Cissa de Oliveira
Raimundo Rufino passava horas dizendo bobagens assoviadas. Trocava o som do “s” , do “c” e do “z” pelo “f” com a mesma inconsciência com que opinava sobre qualquer assunto.
“Grafas a Deus o meu nome é Raimundo Rufino Adro Carqueja. Nome de homem valente, decidido, macho. E meu irmão Zeferino Fauvinin, emendando o mesmo fobrenome, idem. Logo fe vê que disfernimento e constânfia os meus pais poffuíam. Coifa esquifita em homem é nome dofinho, que nem que foffe fruta. Vitor, Giovane, Lucas, Tales. Desconjuro, e niffo declaro grande efpanto: uma coifa é nome de mulher, e outra, bem diverfa é nome de homem. E não foffe affim? Aparefiam logo as intolerânfias.”
Intolerância quanto a homem de brinco. Ah, que com isso ele não concordava, não tolerava e não absolvia. O caso é que se ele tolerava ou não, ou se absolvia, ninguém dava a mínima, aliás, o que davam era corda no juizo mole dele pra que falasse, provocando risadas. - E aí Raimundo, tu avistou algum homem de brinco hoje? Não, ele não tinha avistado, da última vez tinha sido no domingo. “De calfa moleton da fininha, chinelo e brinquin, e mais, era um homem affim, mais véio de que eu! Fe ao menos foffe um artista, mofo... Com eles não tem problema, né? Aquilo era marmota de marca maior, que eu nem que rico foffe, coifa que não quero, nunca ia botar brinquin!”.

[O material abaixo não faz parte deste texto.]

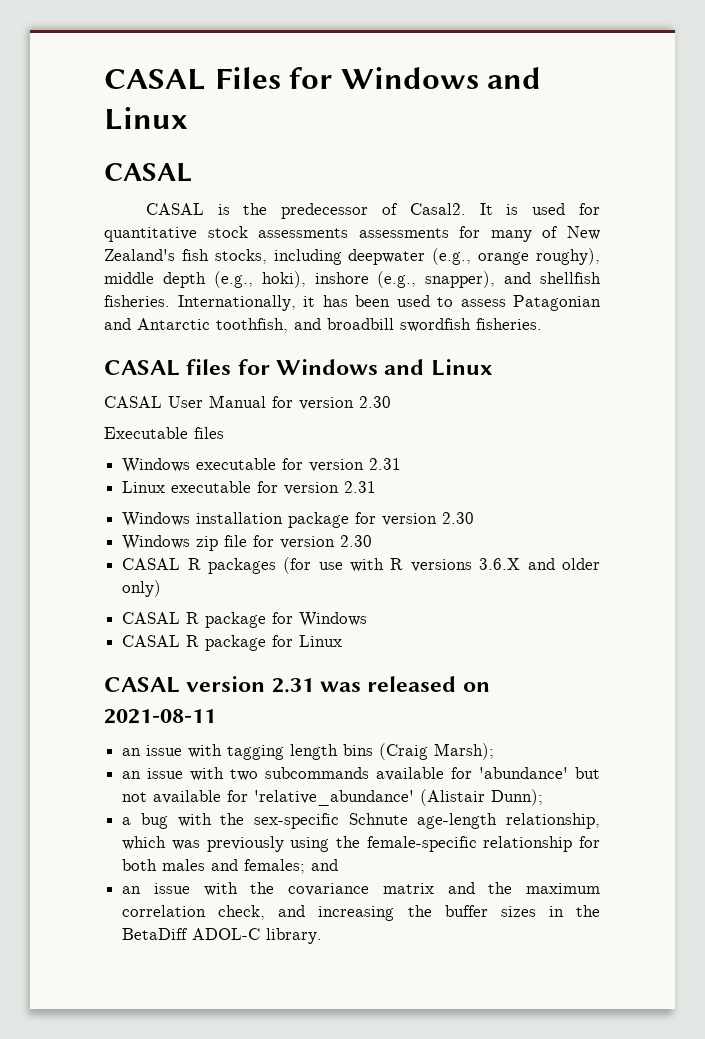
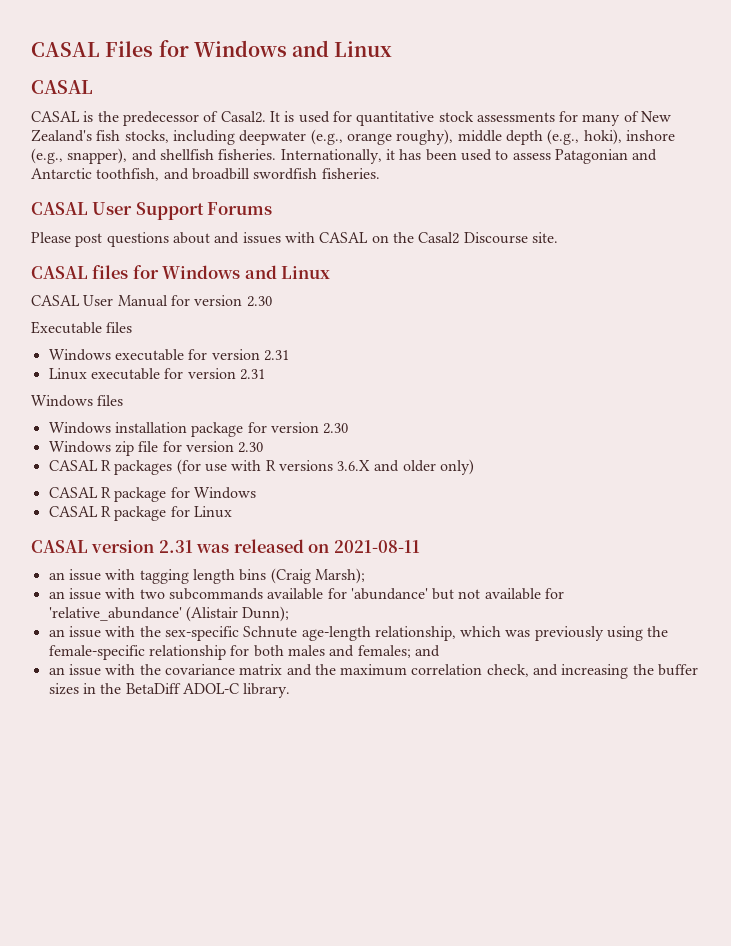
[358,228,449,238] assessments -> (555, 117) none
(542, 324) none -> [31,202,273,220] [31,232,558,247] // CASAL User Support Forums // Please post questions about and issues with CASAL on the Casal2 Discourse site.
(377, 487) none -> [31,395,124,407] // Windows files
[122,813,168,829] a bug -> [48,626,101,638] an issue

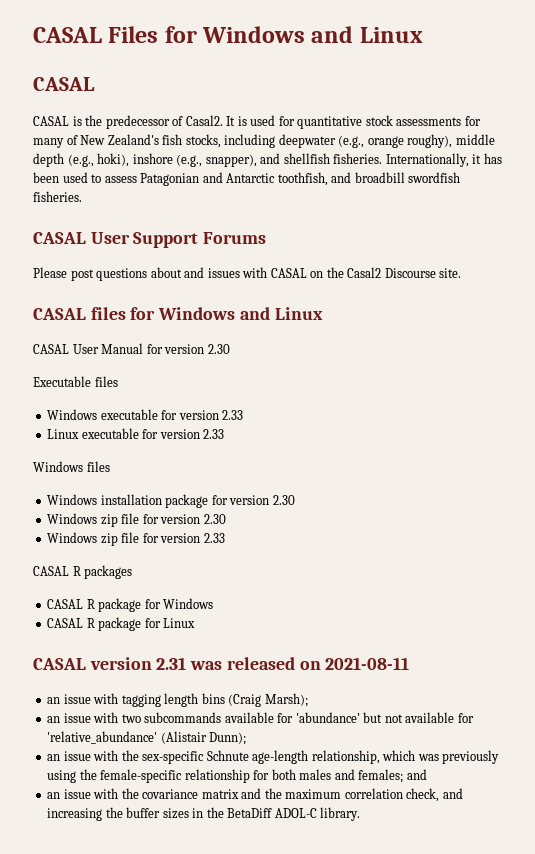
[263,350,289,361] 2.31 -> [222,410,244,420] 2.33
[239,369,265,380] 2.31 -> [203,429,225,439] 2.33
[48,459,475,475] CASAL R packages (for use with R versions 3.6.X and older only) -> [47,532,225,546] [33,565,133,579] Windows zip file for version 2.33 // CASAL R packages

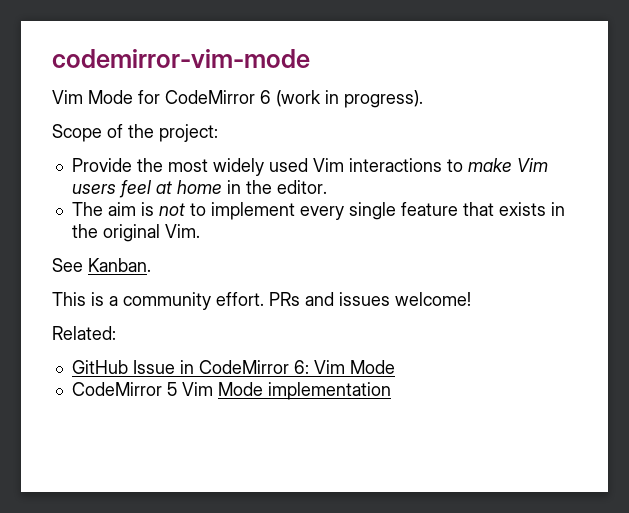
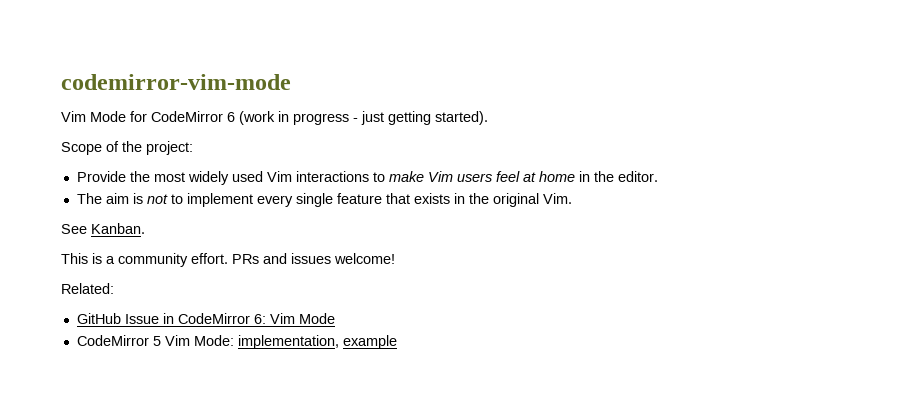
[344,90,423,108] progress). -> [293,111,488,125] progress - just getting started).
[217,382,391,400] Mode implementation -> [193,335,397,349] Mode: implementation, example

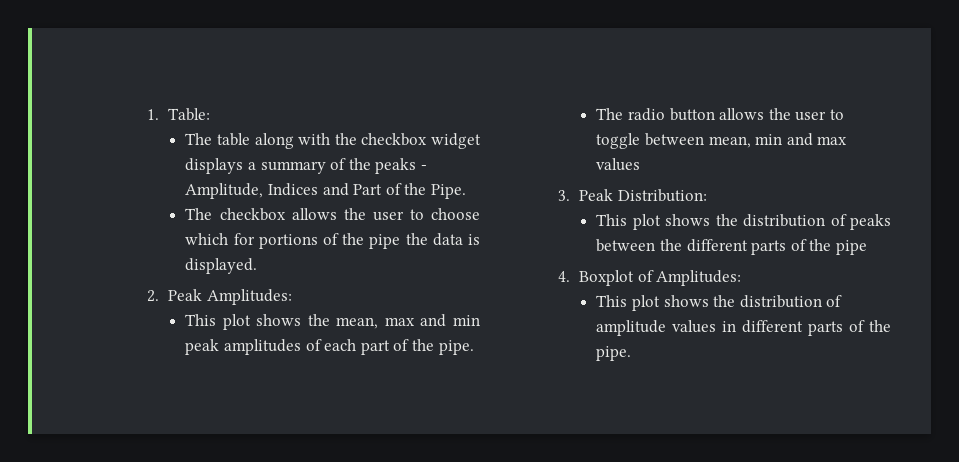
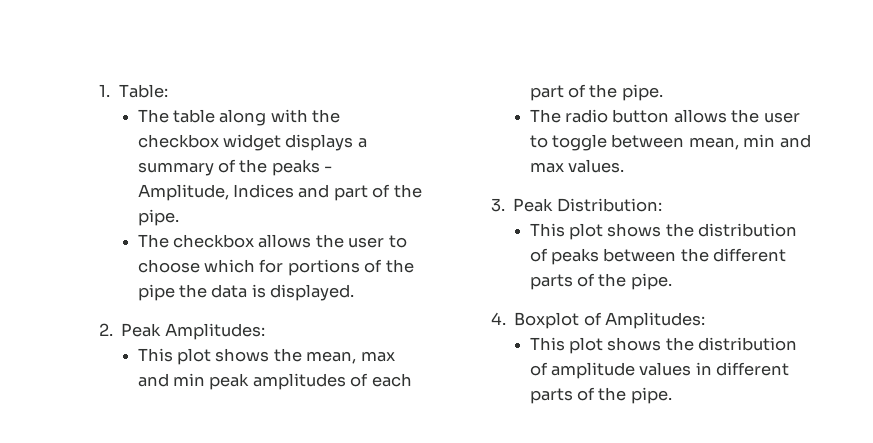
[353,183,466,199] Part of the Pipe. -> [333,184,422,201] [137,209,179,226] part of the pipe.
[596,158,641,171] values -> [568,159,625,173] values.
[835,240,867,255] pipe -> [630,273,672,290] pipe.

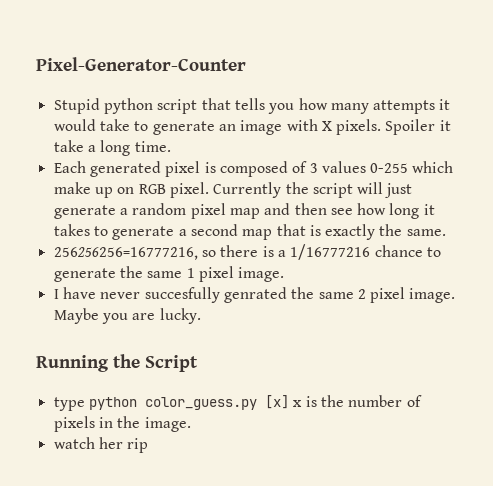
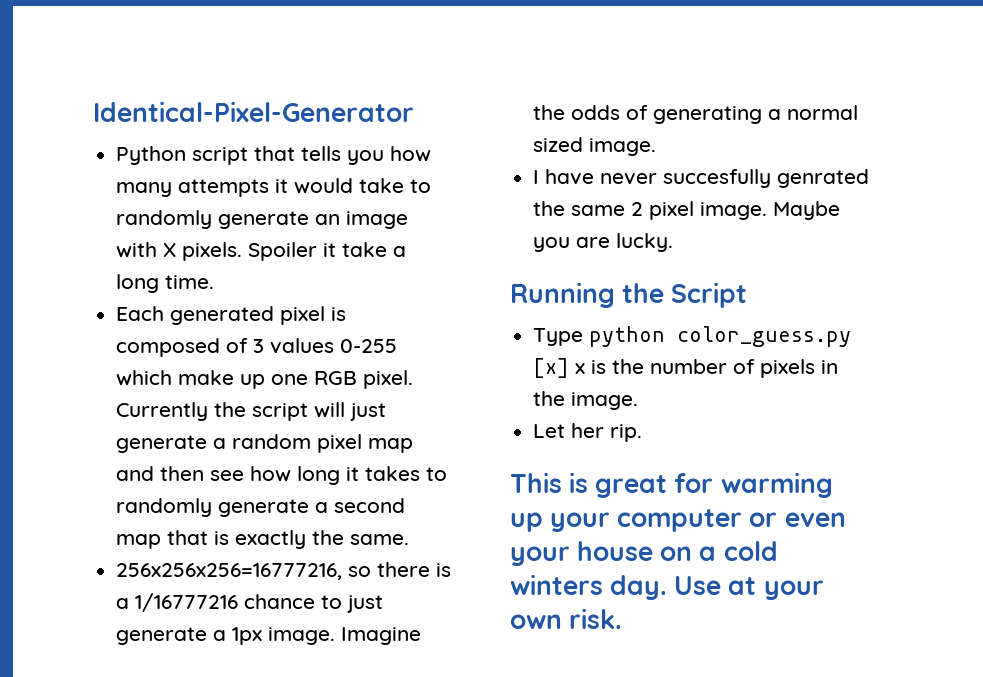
[36,57,246,71] [53,98,153,114] Pixel-Generator-Counter // Stupid python -> [93,101,414,122] [116,146,187,165] Identical-Pixel-Generator // Python
(149, 126) none -> [116,210,213,229] randomly
[117,187,135,194] on -> [271,374,309,385] one
(108, 231) none -> [116,498,213,517] randomly
[53,247,198,260] 256256256=16777216, -> [116,563,343,580] 256x256x256=16777216,
[53,266,234,282] generate the same 1 pixel -> [347,595,384,613] [116,627,422,645] [533,105,859,124] [533,137,584,152] just generate a 1px image. Imagine the odds of generating a normal sized
[53,397,85,411] type -> [533,328,584,346] Type
[53,437,149,453] watch her rip -> [533,423,643,442] [510,472,833,498] [510,509,846,532] [510,541,778,566] [510,574,824,600] [510,608,623,629] Let her rip. // This is great for warming up your computer or even your house on a cold winters day. Use at your own risk.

E porque tu não quer ser rico? Instigavam. Rico todo mundo quer matar, principalmente as mulheres, declarou. “Fe um dia eu ganhar na loteria...” – e tu joga? - “Jogo, por vífio somente. Fim, mas ganhando na loteria, fe iffo tiver que fer, compro logo uma fafenda; arranjo um monte de mulher muito das bonitonas, affim que nem faz jogador de futebol, e ponho todas lá, pra ficarem andando pra lá e pra cá”.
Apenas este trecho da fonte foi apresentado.